Books / Articles on Embedded SW Architecture

- S
- Steve at fivetrees
  
  Contact options for registered users
Vote on answer
posted
17 years ago

Sat, Jun 24, 2006 11:34 PM

Hmmm.

I know the point you're making, and I sympathise, but - let me take the harsh view and say that if an addition requires a rethink of the decomposition, then there was a problem with the decomposition. Nowadays I take the view that this is a Good Thing - these kinds of Wrong Models tend to come back and bite sooner or later. Sooner == better, and most certainly cheaper.

Having said that, let me add that it's taken me *years* to get to a point when I'm (mostly) happy with my own work in this regard. It's been quite a long time now since any last-minute change, or later enhancement, has caused me to substantially restructure a design. (One of those projects has had something like 40 major additions in the last 17 years, and is still going strong. I *did* do a major restructure, mostly to decouple [1] the human interface further, about 10 years back, and it's held me in good stead since.) It's down to what CBFalconer said: one learns from one's mistakes [2].

[1] Now there's a word: "decouple". I put a lot of effort into decoupling things nowadays. Again it's part of the "avoiding unwanted interactions" thing. Vital, in my opinion. [2] As I get older (I'm 50 next birthday), I get more desperate to pass my hard-won skills on. Hence the book idea. Occasionally I get to do some mentoring, and I absolutely love it. At the last company I worked for, I wound up being the elder sage that the young 'uns would come to if they were stuck. I was honoured. And very pleased to find that I could almost always help - not by sermonising (as I do here ;)), but by asking awkward questions... and getting them to think differently. More, please.

Steve aka Yoda

formatting link

- S
- Steve at fivetrees
  
  Contact options for registered users
Vote on answer
posted
17 years ago

Sun, Jun 25, 2006 2:25 AM

I'm feeling a tad guilty for hijacking your thread with my usual "bug-free code! bug-free code!" rant. So, let me try again.

I've done plenty of this - serially, where it's a system-level issue. I've yet to have a real need to share a bus or a dual-port RAM. Serial may be slower, but it does simplify things.

See above.

You mean serial (including TCP/IP) protocols? I assume so. Every project I do has at least one of these. Some golden rules which work for me: - Always deal character-by character. Never try to map a C structure onto a comms protocol (i.e. never deal in blocks). - Use a state machine. Start in a "waiting" state, and advance from there. Almost every state needs a timeout. - Use a "while characters pending" loop (maybe limited to a maximum to reduce busy time), with a retry flag if we need to re-use the same character (end of one state signifies start of the next etc). Get characters in one place only, and deal with any errors arising there.

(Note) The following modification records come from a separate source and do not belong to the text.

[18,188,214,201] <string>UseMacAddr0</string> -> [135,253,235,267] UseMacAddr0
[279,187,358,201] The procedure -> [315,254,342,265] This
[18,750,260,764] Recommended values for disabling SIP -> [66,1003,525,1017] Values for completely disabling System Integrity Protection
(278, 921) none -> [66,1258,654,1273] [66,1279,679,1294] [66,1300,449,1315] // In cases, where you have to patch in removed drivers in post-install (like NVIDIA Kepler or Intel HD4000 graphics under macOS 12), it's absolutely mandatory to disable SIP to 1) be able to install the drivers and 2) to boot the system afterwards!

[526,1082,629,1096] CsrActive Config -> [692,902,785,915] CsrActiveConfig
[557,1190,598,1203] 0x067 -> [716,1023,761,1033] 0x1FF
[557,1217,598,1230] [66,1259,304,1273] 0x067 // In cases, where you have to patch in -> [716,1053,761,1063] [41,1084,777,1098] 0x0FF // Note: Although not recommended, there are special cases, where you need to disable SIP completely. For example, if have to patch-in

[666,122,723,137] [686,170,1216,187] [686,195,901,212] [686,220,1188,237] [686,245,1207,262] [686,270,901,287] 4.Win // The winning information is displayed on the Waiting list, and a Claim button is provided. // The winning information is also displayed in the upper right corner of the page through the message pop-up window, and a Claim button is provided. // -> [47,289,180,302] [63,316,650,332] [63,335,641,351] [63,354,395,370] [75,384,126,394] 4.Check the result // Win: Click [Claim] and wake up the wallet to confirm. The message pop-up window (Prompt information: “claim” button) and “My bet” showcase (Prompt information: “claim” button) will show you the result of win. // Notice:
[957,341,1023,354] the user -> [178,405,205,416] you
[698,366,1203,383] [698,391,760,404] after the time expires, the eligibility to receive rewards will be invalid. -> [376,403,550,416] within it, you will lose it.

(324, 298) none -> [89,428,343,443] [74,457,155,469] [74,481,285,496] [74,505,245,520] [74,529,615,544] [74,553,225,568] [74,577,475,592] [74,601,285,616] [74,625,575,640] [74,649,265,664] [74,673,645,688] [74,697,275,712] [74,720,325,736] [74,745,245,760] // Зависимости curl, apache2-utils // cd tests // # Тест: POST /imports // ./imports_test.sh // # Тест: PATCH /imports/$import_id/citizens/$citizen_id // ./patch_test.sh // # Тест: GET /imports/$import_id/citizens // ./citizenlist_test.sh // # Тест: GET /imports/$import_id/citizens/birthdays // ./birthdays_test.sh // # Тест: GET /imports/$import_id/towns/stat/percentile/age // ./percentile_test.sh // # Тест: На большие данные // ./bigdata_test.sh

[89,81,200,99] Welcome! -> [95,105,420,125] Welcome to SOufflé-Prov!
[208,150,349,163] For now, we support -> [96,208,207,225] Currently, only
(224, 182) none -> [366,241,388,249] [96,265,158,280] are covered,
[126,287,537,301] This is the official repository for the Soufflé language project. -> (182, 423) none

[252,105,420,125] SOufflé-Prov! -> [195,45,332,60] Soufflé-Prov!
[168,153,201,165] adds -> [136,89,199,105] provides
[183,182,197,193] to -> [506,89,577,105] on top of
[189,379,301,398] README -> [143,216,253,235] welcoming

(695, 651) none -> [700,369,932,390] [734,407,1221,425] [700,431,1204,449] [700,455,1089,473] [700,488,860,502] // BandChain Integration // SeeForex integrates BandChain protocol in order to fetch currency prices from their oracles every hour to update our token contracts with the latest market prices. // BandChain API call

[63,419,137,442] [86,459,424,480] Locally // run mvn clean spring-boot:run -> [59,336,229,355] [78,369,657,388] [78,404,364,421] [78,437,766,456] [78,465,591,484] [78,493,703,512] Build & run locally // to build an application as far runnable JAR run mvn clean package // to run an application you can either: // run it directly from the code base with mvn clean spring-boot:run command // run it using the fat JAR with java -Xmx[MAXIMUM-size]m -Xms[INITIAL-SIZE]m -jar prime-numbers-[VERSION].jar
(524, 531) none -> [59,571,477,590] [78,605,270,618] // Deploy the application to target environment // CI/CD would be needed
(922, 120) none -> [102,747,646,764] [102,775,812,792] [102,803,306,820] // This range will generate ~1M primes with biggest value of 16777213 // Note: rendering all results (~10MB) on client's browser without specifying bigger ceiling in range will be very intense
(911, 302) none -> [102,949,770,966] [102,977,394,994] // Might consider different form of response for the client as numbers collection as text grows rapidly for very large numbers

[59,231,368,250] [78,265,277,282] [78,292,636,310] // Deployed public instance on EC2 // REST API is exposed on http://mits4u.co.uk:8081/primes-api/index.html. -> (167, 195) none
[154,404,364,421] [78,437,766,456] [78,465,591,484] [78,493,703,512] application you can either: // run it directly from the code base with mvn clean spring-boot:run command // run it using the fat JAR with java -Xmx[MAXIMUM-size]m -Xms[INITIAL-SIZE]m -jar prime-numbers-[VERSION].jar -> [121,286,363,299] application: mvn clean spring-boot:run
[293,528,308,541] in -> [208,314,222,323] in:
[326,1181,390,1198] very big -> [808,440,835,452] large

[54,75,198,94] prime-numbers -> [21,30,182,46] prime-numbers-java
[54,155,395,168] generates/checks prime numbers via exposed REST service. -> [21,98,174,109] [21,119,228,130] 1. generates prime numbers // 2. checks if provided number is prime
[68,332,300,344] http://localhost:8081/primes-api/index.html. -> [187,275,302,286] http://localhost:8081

To summarise: a parser. ( I keep trying to generalise enough to use a general-purpose parser, but there are so many exceptions and so many ad-hoc non-homogenous protocols I nowadays accept I have to write a parser for each case - the rules above keep me sane. Ish..)

I often do a RAM test (a real one; not the bluff that PCs do), and a checksum test of the ROM. If either fail, I halt. Better a non-functional product than a strangely-behaved product. If there's a display etc, I'll do a (quick) display test.

[It used to be that I could run a full pattern-independent RAM test - in the days of 128, 192, or 256-byte RAM. Nowadays, I have to aim lower - such tests take too long with 128Kb, let alone 128Mb.]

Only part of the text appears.